Ultimately, as my children grow I will continue to defend my choices if need be. I have no
regrets about their adoptions. Do I feel deeply for those who lost when I gained? Yes, I do. I did my best with what information I had at the time. In the same breath I will add I consider it my responsibility to listen to their feelings and wishes as they grow. It is my duty to be open about their situations with them in the home. It is my duty to find professional help, should they at any time need or want it. It is for me to love them but remember that they are not mine, nor would any children who had come through me had that been the case. Their decisions and opinions and actions are their own. They have all the power they need.

I am not naive when it comes to the the gross realities of corrupt individuals on all sides of all oceans. Nor am I naive to the decisions that governments think they need make to protect masses. I advocate discussion that leads to action where children do not lose birth parents due to poverty or lack of education or by the hands of those without parents and children's best interest at heart. But then the day is done, and choices by adults lead to children without homes I think I will always believe that a child will fare best with the love of a permanent family.


Ruby Cate said...

Wonderful post... read it twice & loved it even more the second time.
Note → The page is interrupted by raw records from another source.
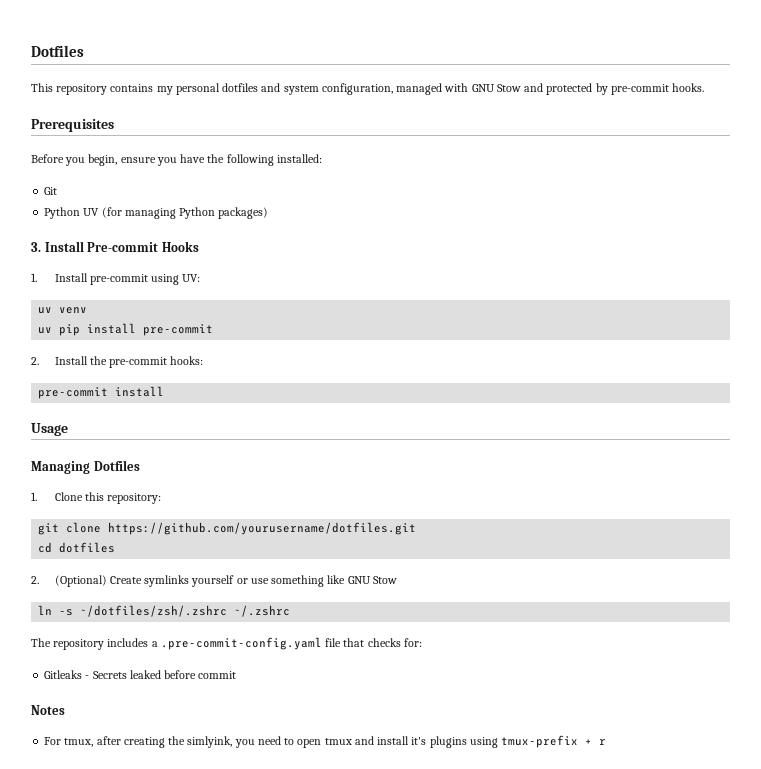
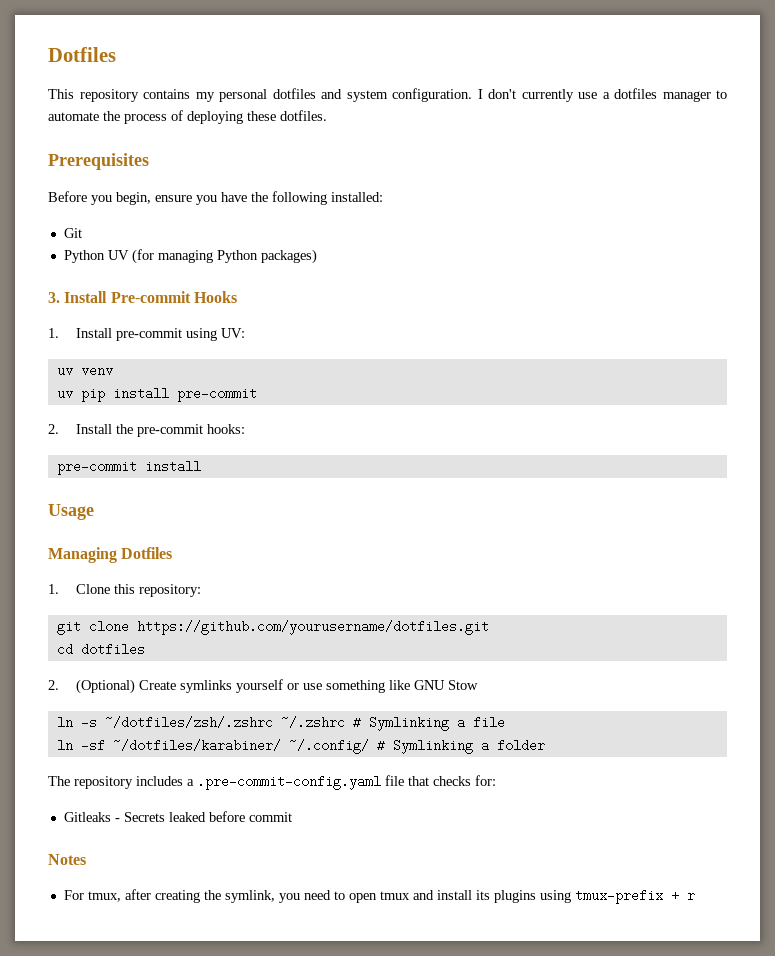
- This repository contains my personal dotfiles and system configuration, managed with GNU Stow and protected by pre-commit hooks.
+ This repository contains my personal dotfiles and system configuration. I don't currently use a dotfiles manager to automate the process of deploying these dotfiles.
- ln -s ~/dotfiles/zsh/.zshrc ~/.zshrc
+ ln -s ~/dotfiles/zsh/.zshrc ~/.zshrc # Symlinking a file
+ ln -sf ~/dotfiles/karabiner/ ~/.config/ # Symlinking a folder
- For tmux, after creating the simlyink, you need to open tmux and install it's plugins using tmux-prefix + r
+ For tmux, after creating the symlink, you need to open tmux and install its plugins using tmux-prefix + r

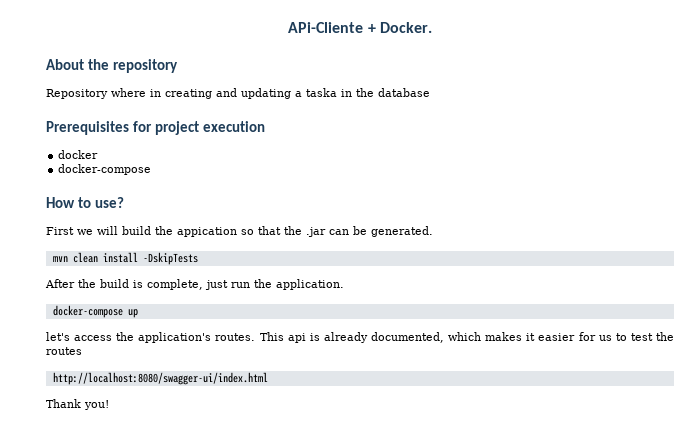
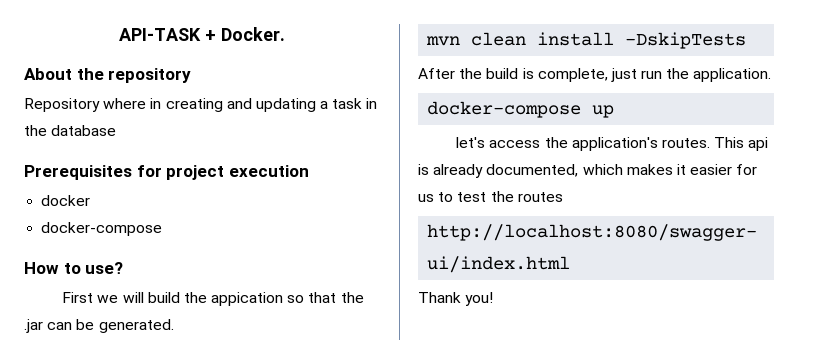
- APi-Cliente + Docker.
+ API-TASK + Docker.
- Repository where in creating and updating a taska in the database
+ Repository where in creating and updating a task in the database

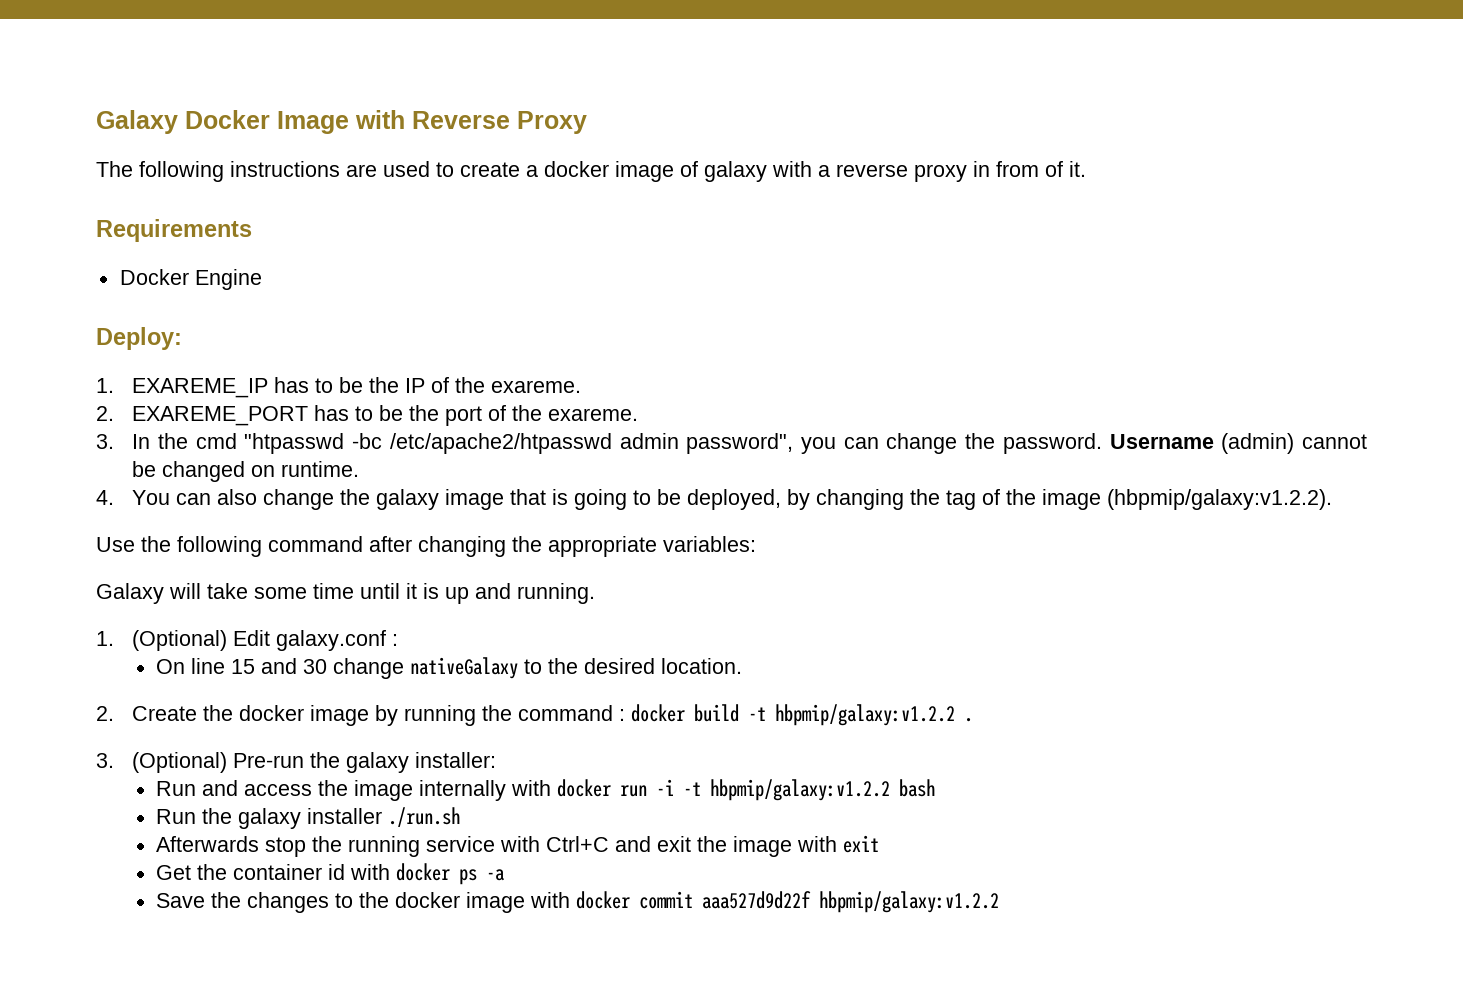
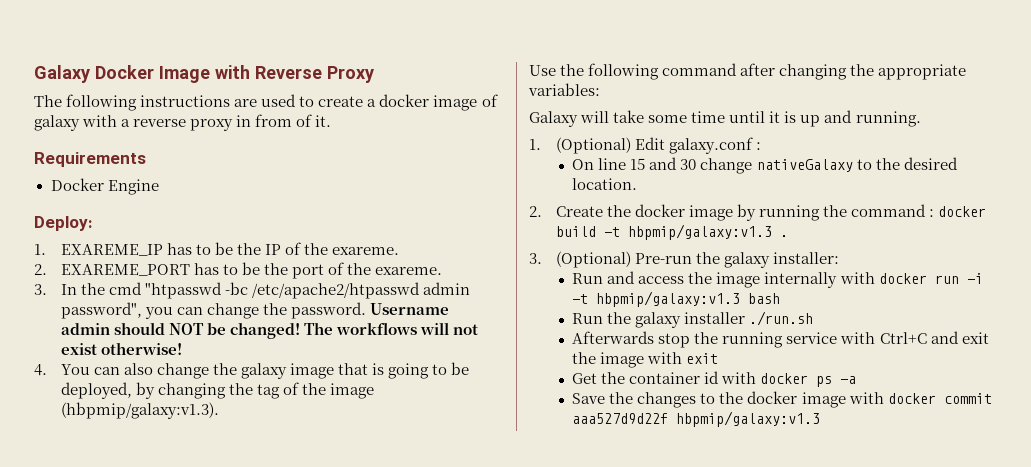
- Username (admin) cannot be changed on runtime.
+ Username admin should NOT be changed! The workflows will not exist otherwise!
- 4. You can also change the galaxy image that is going to be deployed, by changing the tag of the image (hbpmip/galaxy:v1.2.2).
+ 4. You can also change the galaxy image that is going to be deployed, by changing the tag of the image (hbpmip/galaxy:v1.3).
- 2. Create the docker image by running the command : docker build -t hbpmip/galaxy:v1.2.2 .
+ 2. Create the docker image by running the command : docker build -t hbpmip/galaxy:v1.3 .
- Run and access the image internally with docker run -i -t hbpmip/galaxy:v1.2.2 bash
+ Run and access the image internally with docker run -i -t hbpmip/galaxy:v1.3 bash
- Save the changes to the docker image with docker commit aaa527d9d22f hbpmip/galaxy:v1.2.2
+ Save the changes to the docker image with docker commit aaa527d9d22f hbpmip/galaxy:v1.3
I just recently finished reading both "A New Earth" by Eckhart Tolle and "The Secret" by Rhonda Byrne. Both books were amazing reads, the first more so than the second, but your thoughts on the world needing a 'right & wrong', a 'black & white' and being unable or unwilling to see the various shades of Grey just made me immediately think of both these books. After reading the first, I was inspired to read the second. After the second, even though bits of the Secret contradicted some of Tolle's book, I really felt like a new person after having read both of them & taking all the best each had to offer. I wake up every day thankful before I take so much as my first step out of bed and even when the world around me seems angry and/or pessimistic, I am smiling & enjoy every second of every minute simply because I now understand something so phenomenal and am just blessed to live it every day. I am not sure how much of a reader you are, but perhaps you'd enjoy them too? Just wanted to share.

-Amy & Ruby Cate

Beverly said...

Very well said. I think with all this arguing the child is still being left out. Children need homes and yes parents need to be educated and some just choose to not believe the bad or the possibilities but children should not spend their lives in foster care or orphanages without permanent parents.


Johnny said...

Ya, many good points.

Juliette said...

Very good post. I felt you were in my head (and heart) a bunch of time but express my views so much better than I could.
Have a great weekend with your lovely girls!

lisa said...

It's nice to balance in any really tough discussion, thank you.